Remember, we’re talking fundamentally about a screening tool. It’s basically an automated, aggregated way to find out what fundraisers have traditionally unearthed via in-person, confidential screening sessions—after a portfolio has already been built (at least in preliminary form).
I would still recommend holding these sessions to vet the information you’ve received via the purchased product, assess interest in your cause, narrow down your list, and begin to tier prospects according to realistic ask amounts. By purchasing a tool, you’re essentially adding a step to the process. Granted, you may unearth some gems you’d otherwise not have brought into the screening meeting, so it’s still something to consider. Just know how you’ll use the information you glean.

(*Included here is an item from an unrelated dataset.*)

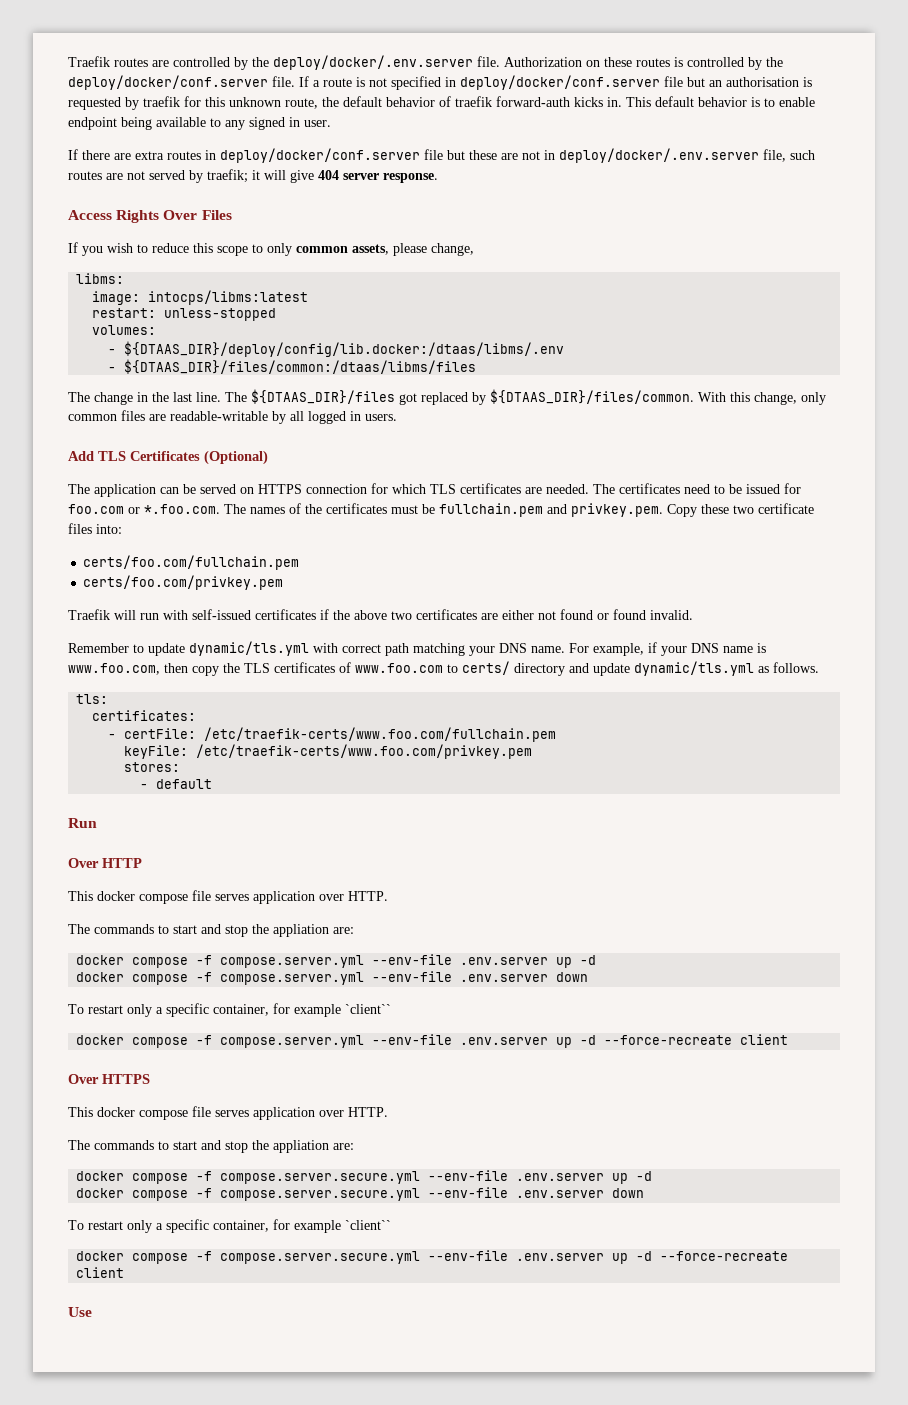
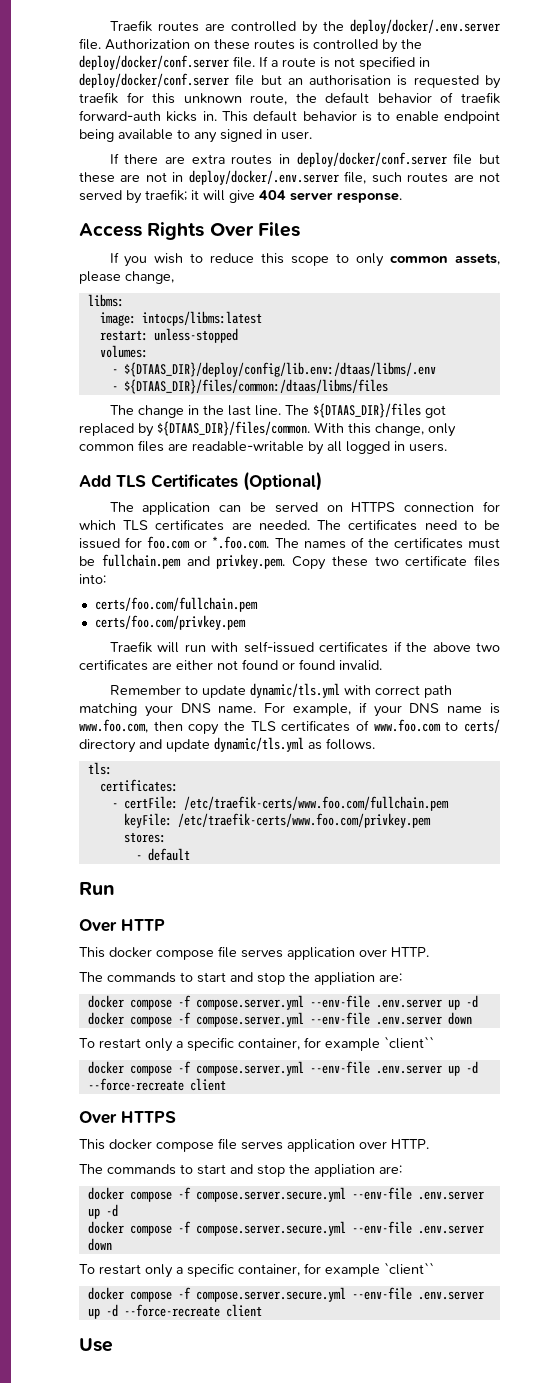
- - ${DTAAS_DIR}/deploy/config/lib.docker:/dtaas/libms/.env
+ - ${DTAAS_DIR}/deploy/config/lib.env:/dtaas/libms/.env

Whatever you do, don’t delay your process while you wait to complete all your research. “I can’t ask Joe yet because we don’t have all the data” is a cop out. This is just a way for folks who are afraid to ask to put off the inevitable.
- Don’t purchase wealth screening tools if your plan is to use them to reach out to people merely because they have money. That’s a poor way to build a campaign portfolio, and it will result in lots of dead ends and wasted time. If you have a large donor file, it may be useful as a tool to begin segmenting your list.
- Do purchase predictive modeling tools if your plan is to enhance what you already know and you need it to persuade a reluctant executive director, board of directors, or other potential major donors. This could be effective for you if you need to make a go/no go decision. It’s a way to demonstrate—with data—your readiness, or lack thereof, to embark on a campaign.
I would, however, recommend doing this only when you are fairly certain the outcome will support the direction you want to take. For example, I’ve used this with boards who were afraid they were the only people who’d give to a campaign. I knew we had many more prospects within our database, so the wealth screening tool showed them we had a lot of unmined potential. This gave them needed confidence to move forward without fearing they’d be on the hook for the full amount of the campaign goal.
- Consider purchasing wealth appending tools, once you have a list of qualified donor prospects you’ve actively identified by reaching out to see if they have an interest in what you do and an inclination to enthusiastically engage with you.
One simple qualification tool is a donor discovery survey to help you learn why the donor cares, what other causes they support, how passionate they are about what you do, and whether they’d be interested in being more engaged.
There are companies that can help you with this, including potentially your own CRM provider. Here’s a list of discovery questions if you want to create your own survey. There are also other preliminary donor cultivation “moves” you can engage to qualify your prospects.
Once you have a qualified portfolio, this may be the time when a wealth appending tool can be helpful to learn more about each individual’s true capacity.. Still, you have to take this research with many grains of salt as the truly wealthy hide their assets. So, don’t use this to rule folks out—especially with those who’ve indicated a strong interest in building a relationship with you!
When all is said and done, what you learn directly is more important than what you learn indirectly. What people say and do is more meaningful than what others say about them, especially if it’s secondary research. Still, that research can be a real confidence builder and can help you shape your best asks.
I hope this helps you build your campaign portfolio!